▸ ACTIVITY:
Report every line of the records that contains the word "current".

───── RECORD SET

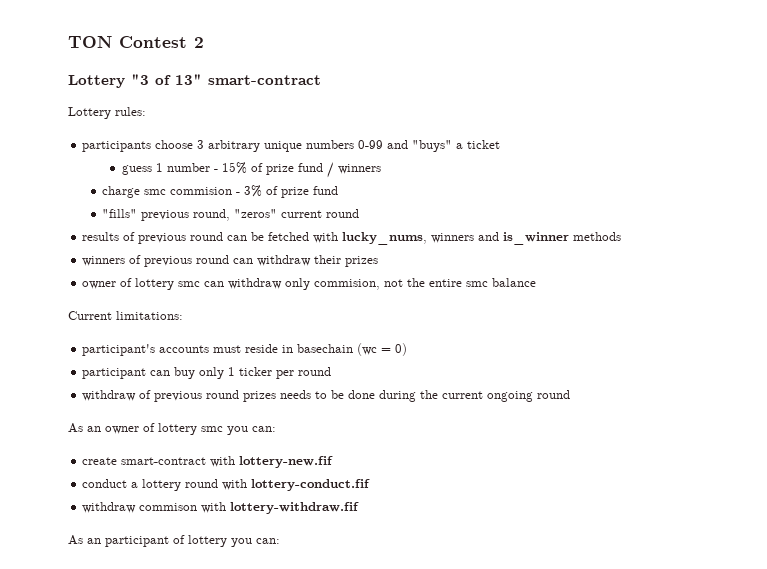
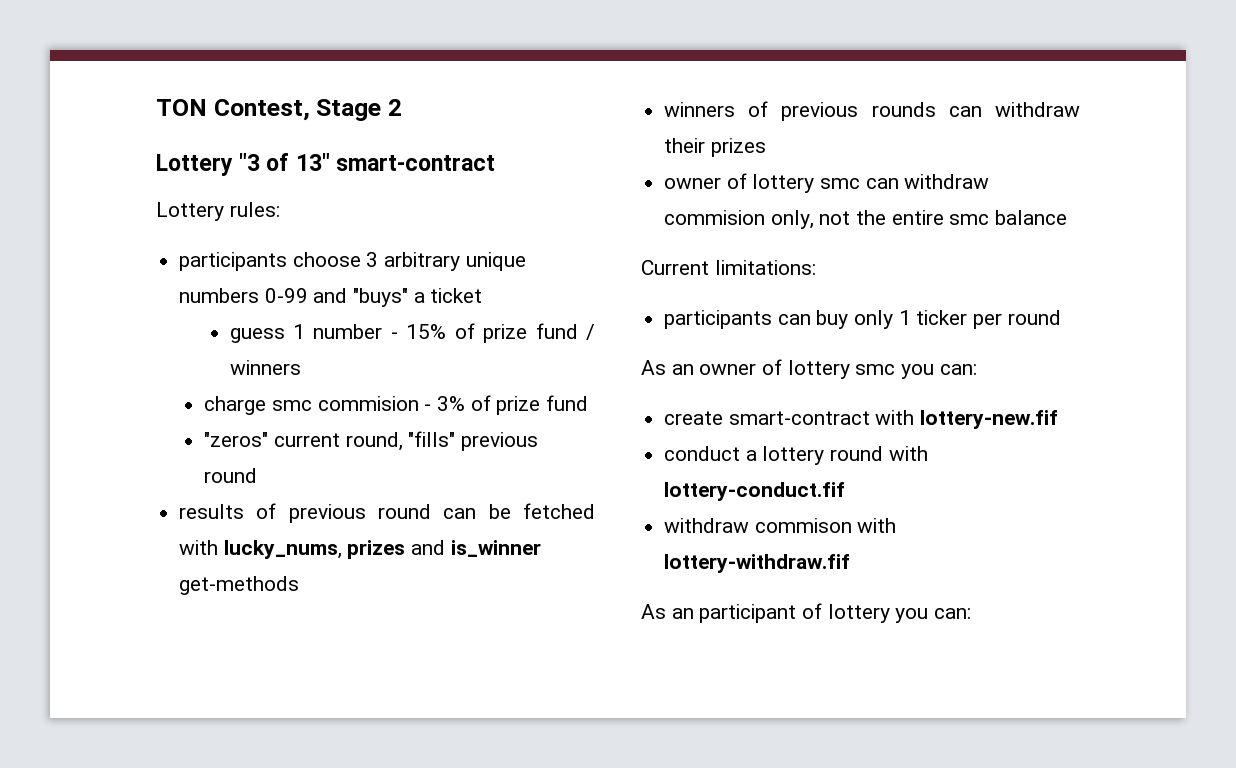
[119,36,187,48] Contest -> [213,99,382,121] Contest, Stage
[102,209,323,221] "fills" previous round, "zeros" current -> [204,431,539,451] "zeros" current round, "fills" previous
[431,233,475,243] winners -> [347,540,406,559] prizes
[573,232,622,241] methods -> [179,576,300,595] get-methods
[196,255,230,264] round -> [871,102,936,117] rounds
[285,278,381,290] only commision, -> [664,210,814,229] commision only,
[82,343,408,356] [82,368,147,379] participant's accounts must reside in basechain (wc = 0) // participant -> [664,310,773,329] participants
[82,390,571,402] // withdraw of previous round prizes needs to be done during the current ongoing round -> (1061, 317) none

──────────

▸ FINISHED TASK:
[102,209,323,221] "fills" previous round, "zeros" current -> [204,431,539,451] "zeros" current round, "fills" previous
[82,390,571,402] // withdraw of previous round prizes needs to be done during the current ongoing round -> (1061, 317) none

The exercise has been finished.